- **DIRECTIONS**:
Transcribe every entry verbatim; omit pictures.
=== Begin Enclosure ===
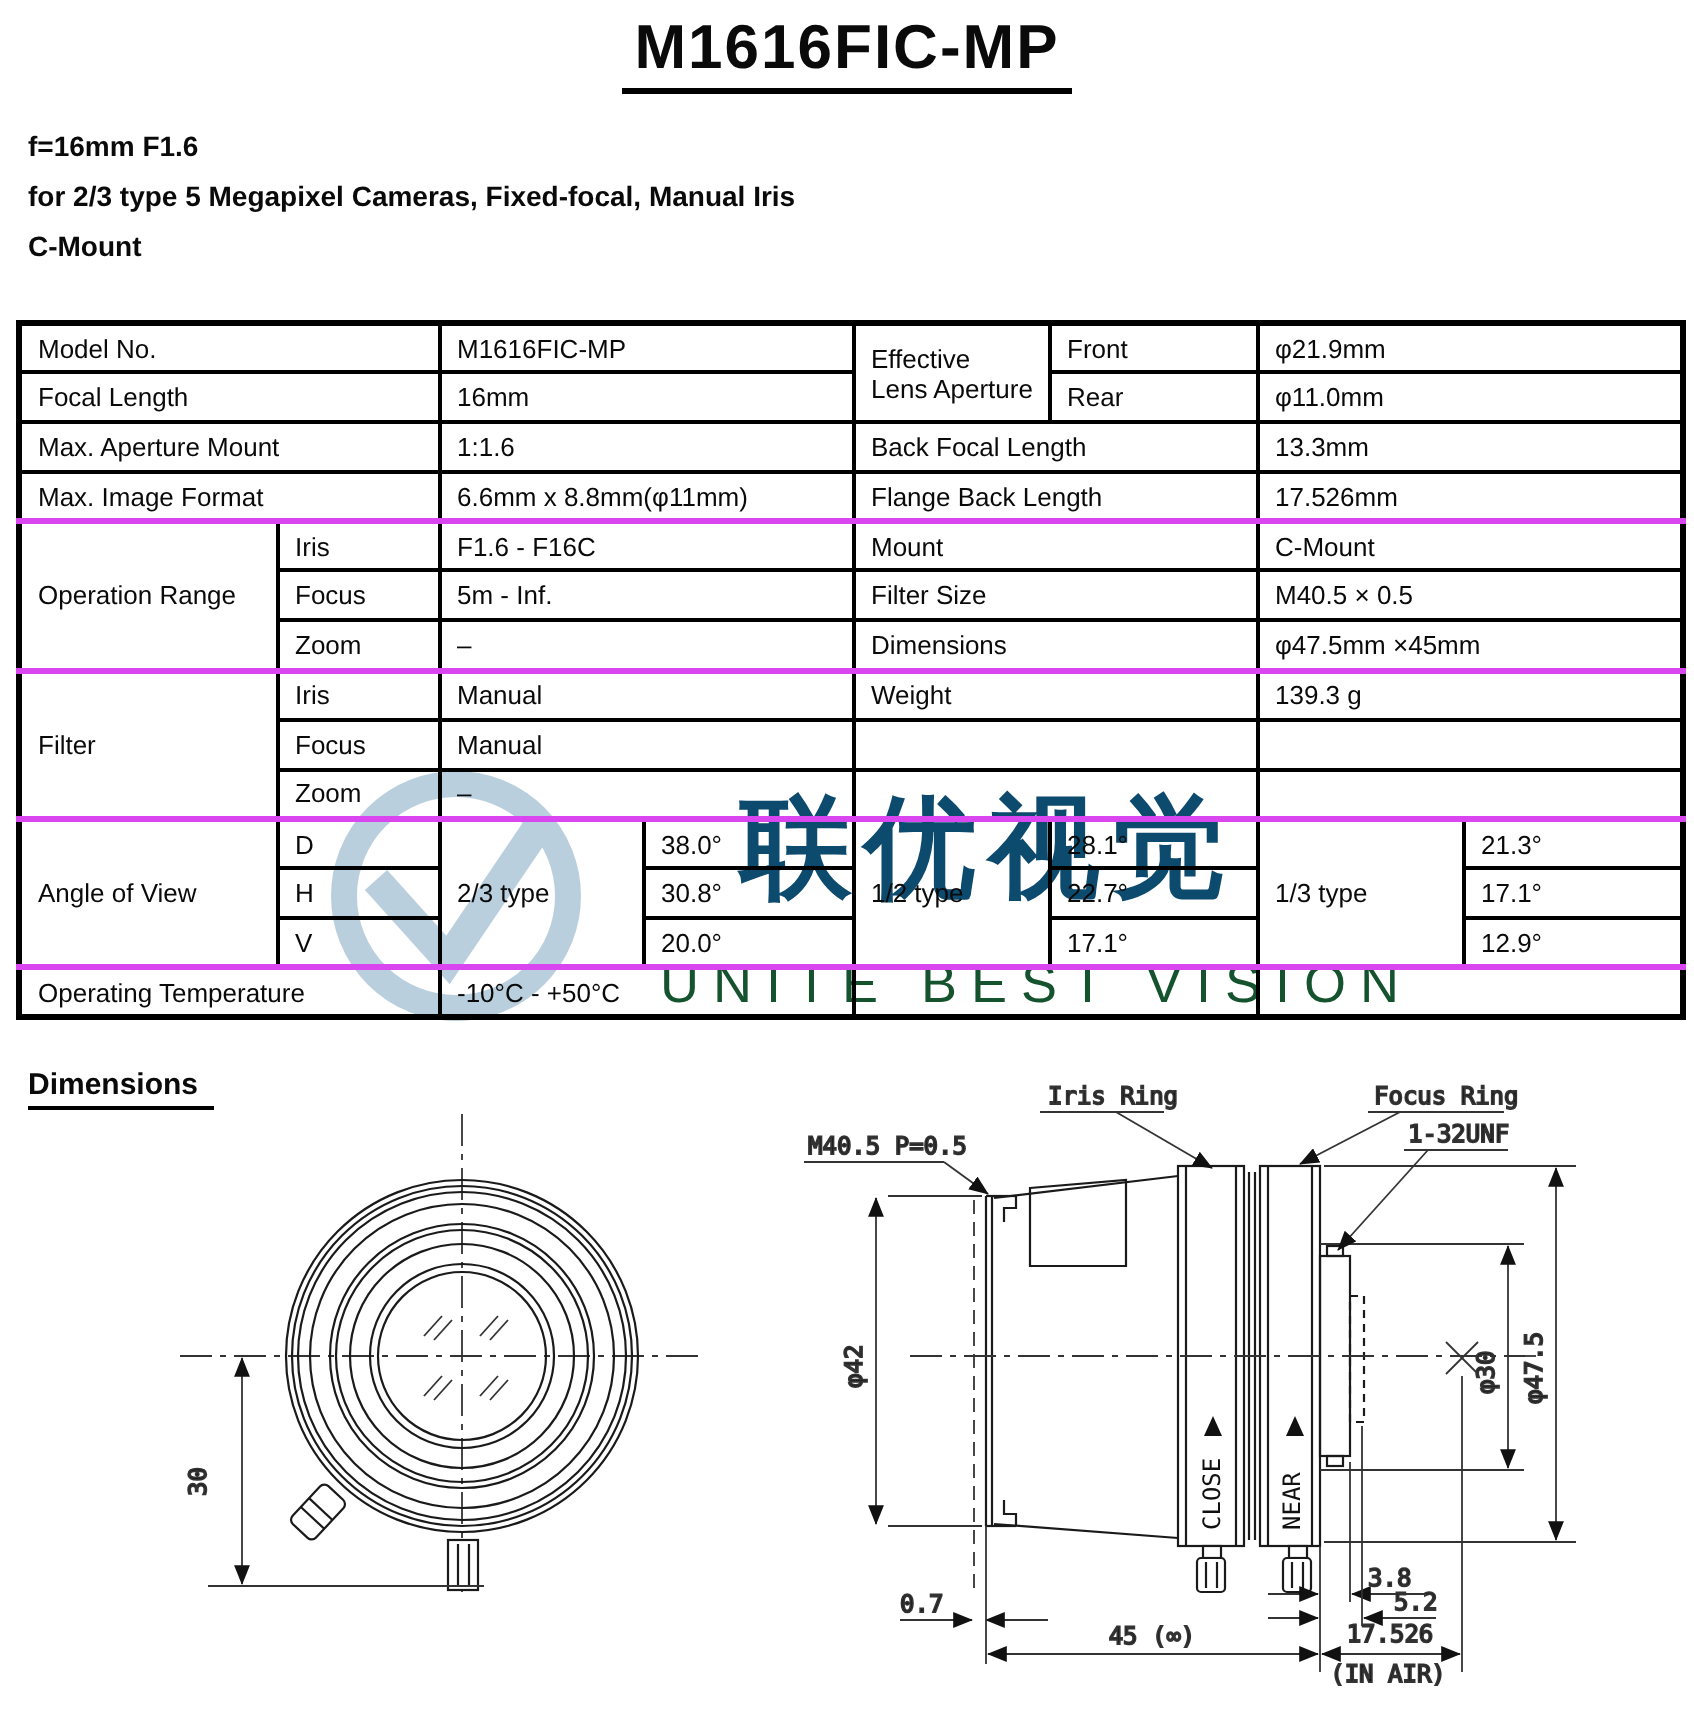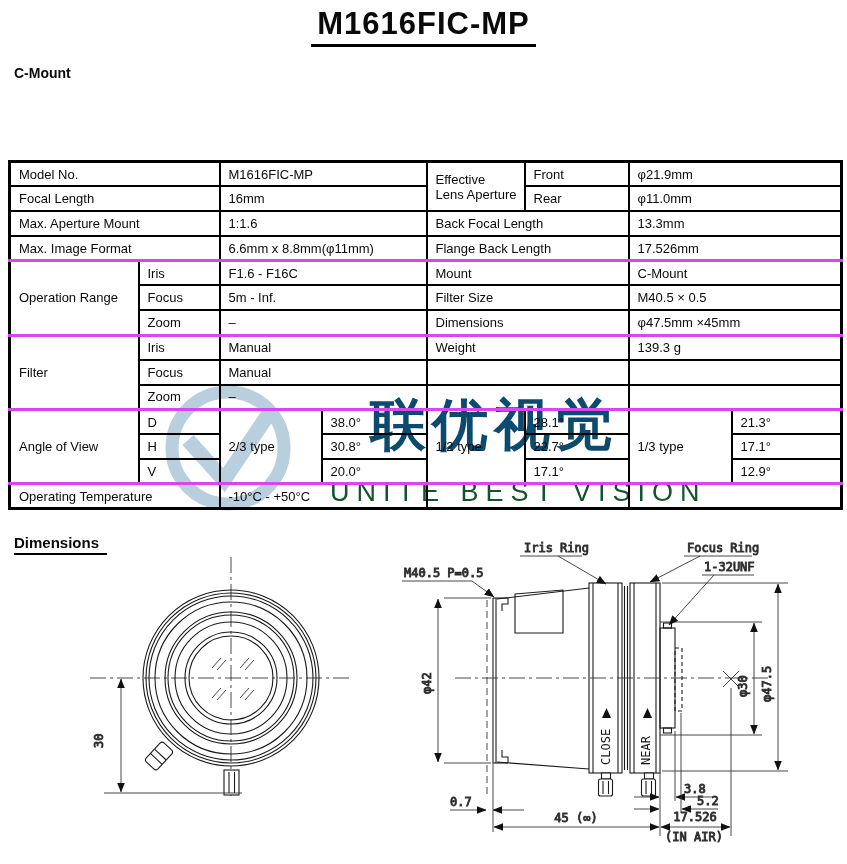--- a/index.html
+++ b/index.html
@@ -44,20 +44,22 @@
   svg.drawing text{fill:#111;font-family:"DejaVu Sans Mono","Liberation Mono",monospace;font-size:12px;}
 </style>
 </head>
 <body>
 
 <div class="title-wrap">
   <span>M1616FIC-MP</span>
 </div>
 
 <div class="subtitle">
+  <div>f=16mm F1.6</div>
+  <div>for 2/3 type 5 Megapixel Cameras, Fixed-focal, Manual Iris</div>
   <div>C-Mount</div>
 </div>
 
 <svg class="wm" style="left:148px;top:380px;opacity:.85" width="200" height="136" viewBox="0 0 200 136">
   <circle cx="80" cy="68" r="56" fill="none" stroke="#afc7d9" stroke-width="13"></circle>
   <path d="M40,60 L76,100 L122,32" fill="none" stroke="#afc7d9" stroke-width="15"></path>
 </svg>
 <div class="wm wm-cjk">联优视觉</div>
 <div class="wm wm-latin">UNITE BEST VISION</div>
 

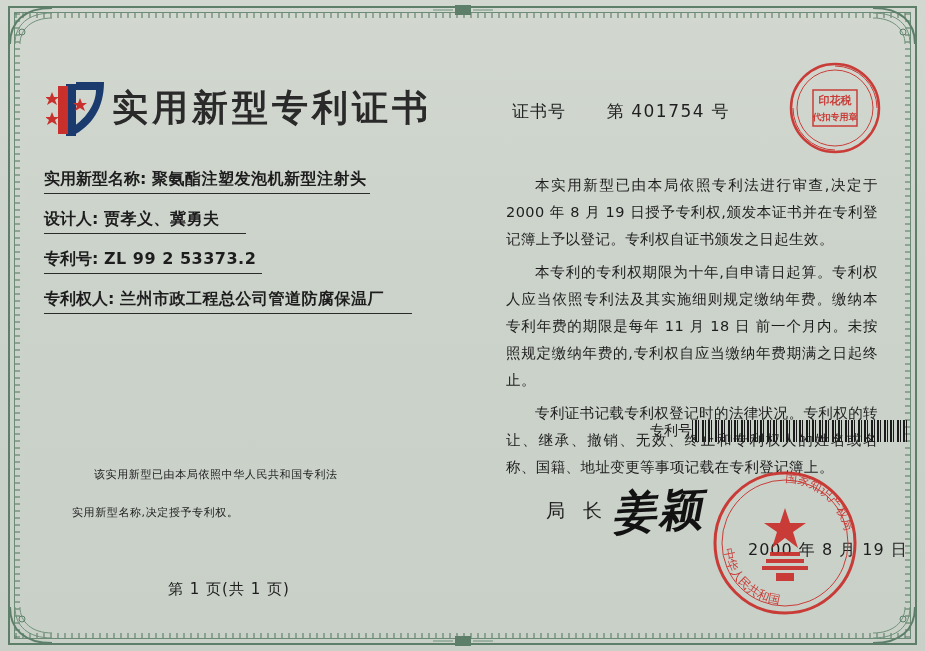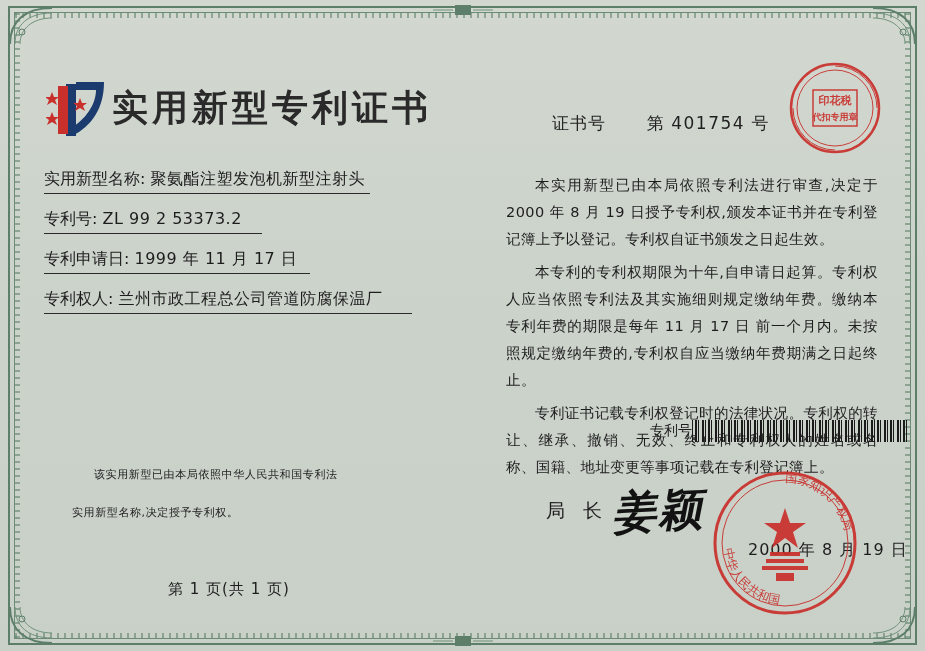--- a/index.html
+++ b/index.html
@@ -78,26 +78,25 @@
     font-family: "DejaVu Sans", sans-serif;
     font-size: 36px;
     font-weight: bold;
     letter-spacing: 4px;
     color: #2a2a2a;
     white-space: nowrap;
   }
   .cert-no-row {
     position: absolute;
     left: 512px;
-    top: 112px;
+    top: 100px;
     font-size: 17px;
     color: #1f1f1f;
     letter-spacing: 1px;
     white-space: nowrap;
-    margin-left: 40px;
   }
   .cert-no-row .num {
     letter-spacing: 1.5px;
   }
   .stamp-tax {
     position: absolute;
     left: 787px;
     top: 60px;
     width: 96px;
     height: 96px;
@@ -112,20 +111,21 @@
     top: 168px;
     width: 430px;
     color: #1d1d1d;
   }
   .field {
     position: relative;
     font-size: 16px;
     line-height: 22px;
     margin-bottom: 18px;
     white-space: nowrap;
+    font-weight: bold;
   }
   .field .label { }
   .field .value { letter-spacing: .5px; }
   .underline {
     position: absolute;
     left: 0;
     bottom: -4px;
     height: 1px;
     background: #2b2b2b;
   }
@@ -330,40 +330,40 @@
       <path d="M6 48 A42 42 0 0 0 48 90" fill="none" stroke="#c9302c" stroke-width="1"></path>
     </svg>
   </div>
 
   <div class="fields">
     <div class="field f1">
       <span class="label">实用新型名称:</span>
       <span class="value">聚氨酯注塑发泡机新型注射头</span>
       <span class="underline"></span>
     </div>
+    <div class="field f2">
+      <span class="label">设计人:</span>
+      <span class="value">贾孝义、冀勇夫</span>
+      <span class="underline"></span>
+    </div>
     <div class="field f3">
       <span class="label">专利号:</span>
       <span class="value">ZL 99 2 53373.2</span>
-      <span class="underline"></span>
-    </div>
-    <div class="field f4">
-      <span class="label">专利申请日:</span>
-      <span class="value">1999 年 11 月 17 日</span>
       <span class="underline"></span>
     </div>
     <div class="field f5">
       <span class="label">专利权人:</span>
       <span class="value">兰州市政工程总公司管道防腐保温厂</span>
       <span class="underline"></span>
     </div>
   </div>
 
   <div class="body-text">
     <p>本实用新型已由本局依照专利法进行审查,决定于 2000 年 8 月 19 日授予专利权,颁发本证书并在专利登记簿上予以登记。专利权自证书颁发之日起生效。</p>
-    <p>本专利的专利权期限为十年,自申请日起算。专利权人应当依照专利法及其实施细则规定缴纳年费。缴纳本专利年费的期限是每年 11 月 17 日 前一个月内。未按照规定缴纳年费的,专利权自应当缴纳年费期满之日起终止。</p>
+    <p>本专利的专利权期限为十年,自申请日起算。专利权人应当依照专利法及其实施细则规定缴纳年费。缴纳本专利年费的期限是每年 11 月 18 日 前一个月内。未按照规定缴纳年费的,专利权自应当缴纳年费期满之日起终止。</p>
     <p>专利证书记载专利权登记时的法律状况。专利权的转让、继承、撤销、无效、终止和专利权人的姓名或名称、国籍、地址变更等事项记载在专利登记簿上。</p>
   </div>
 
   <div class="barcode-row">
     <span class="barcode-label">专利号</span>
     <span class="barcode"></span>
   </div>
 
   <div class="statement">
     <p class="l1">该实用新型已由本局依照中华人民共和国专利法</p>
=== End Enclosure ===
- **PROBLEM SOLUTION**:
--- a/index.html
+++ b/index.html
@@ -44,20 +44,22 @@
   svg.drawing text{fill:#111;font-family:"DejaVu Sans Mono","Liberation Mono",monospace;font-size:12px;}
 </style>
 </head>
 <body>
 
 <div class="title-wrap">
   <span>M1616FIC-MP</span>
 </div>
 
 <div class="subtitle">
+  <div>f=16mm F1.6</div>
+  <div>for 2/3 type 5 Megapixel Cameras, Fixed-focal, Manual Iris</div>
   <div>C-Mount</div>
 </div>
 
 <svg class="wm" style="left:148px;top:380px;opacity:.85" width="200" height="136" viewBox="0 0 200 136">
   <circle cx="80" cy="68" r="56" fill="none" stroke="#afc7d9" stroke-width="13"></circle>
   <path d="M40,60 L76,100 L122,32" fill="none" stroke="#afc7d9" stroke-width="15"></path>
 </svg>
 <div class="wm wm-cjk">联优视觉</div>
 <div class="wm wm-latin">UNITE BEST VISION</div>
 

--- a/index.html
+++ b/index.html
@@ -78,26 +78,25 @@
     font-family: "DejaVu Sans", sans-serif;
     font-size: 36px;
     font-weight: bold;
     letter-spacing: 4px;
     color: #2a2a2a;
     white-space: nowrap;
   }
   .cert-no-row {
     position: absolute;
     left: 512px;
-    top: 112px;
+    top: 100px;
     font-size: 17px;
     color: #1f1f1f;
     letter-spacing: 1px;
     white-space: nowrap;
-    margin-left: 40px;
   }
   .cert-no-row .num {
     letter-spacing: 1.5px;
   }
   .stamp-tax {
     position: absolute;
     left: 787px;
     top: 60px;
     width: 96px;
     height: 96px;
@@ -112,20 +111,21 @@
     top: 168px;
     width: 430px;
     color: #1d1d1d;
   }
   .field {
     position: relative;
     font-size: 16px;
     line-height: 22px;
     margin-bottom: 18px;
     white-space: nowrap;
+    font-weight: bold;
   }
   .field .label { }
   .field .value { letter-spacing: .5px; }
   .underline {
     position: absolute;
     left: 0;
     bottom: -4px;
     height: 1px;
     background: #2b2b2b;
   }
@@ -330,40 +330,40 @@
       <path d="M6 48 A42 42 0 0 0 48 90" fill="none" stroke="#c9302c" stroke-width="1"></path>
     </svg>
   </div>
 
   <div class="fields">
     <div class="field f1">
       <span class="label">实用新型名称:</span>
       <span class="value">聚氨酯注塑发泡机新型注射头</span>
       <span class="underline"></span>
     </div>
+    <div class="field f2">
+      <span class="label">设计人:</span>
+      <span class="value">贾孝义、冀勇夫</span>
+      <span class="underline"></span>
+    </div>
     <div class="field f3">
       <span class="label">专利号:</span>
       <span class="value">ZL 99 2 53373.2</span>
-      <span class="underline"></span>
-    </div>
-    <div class="field f4">
-      <span class="label">专利申请日:</span>
-      <span class="value">1999 年 11 月 17 日</span>
       <span class="underline"></span>
     </div>
     <div class="field f5">
       <span class="label">专利权人:</span>
       <span class="value">兰州市政工程总公司管道防腐保温厂</span>
       <span class="underline"></span>
     </div>
   </div>
 
   <div class="body-text">
     <p>本实用新型已由本局依照专利法进行审查,决定于 2000 年 8 月 19 日授予专利权,颁发本证书并在专利登记簿上予以登记。专利权自证书颁发之日起生效。</p>
-    <p>本专利的专利权期限为十年,自申请日起算。专利权人应当依照专利法及其实施细则规定缴纳年费。缴纳本专利年费的期限是每年 11 月 17 日 前一个月内。未按照规定缴纳年费的,专利权自应当缴纳年费期满之日起终止。</p>
+    <p>本专利的专利权期限为十年,自申请日起算。专利权人应当依照专利法及其实施细则规定缴纳年费。缴纳本专利年费的期限是每年 11 月 18 日 前一个月内。未按照规定缴纳年费的,专利权自应当缴纳年费期满之日起终止。</p>
     <p>专利证书记载专利权登记时的法律状况。专利权的转让、继承、撤销、无效、终止和专利权人的姓名或名称、国籍、地址变更等事项记载在专利登记簿上。</p>
   </div>
 
   <div class="barcode-row">
     <span class="barcode-label">专利号</span>
     <span class="barcode"></span>
   </div>
 
   <div class="statement">
     <p class="l1">该实用新型已由本局依照中华人民共和国专利法</p>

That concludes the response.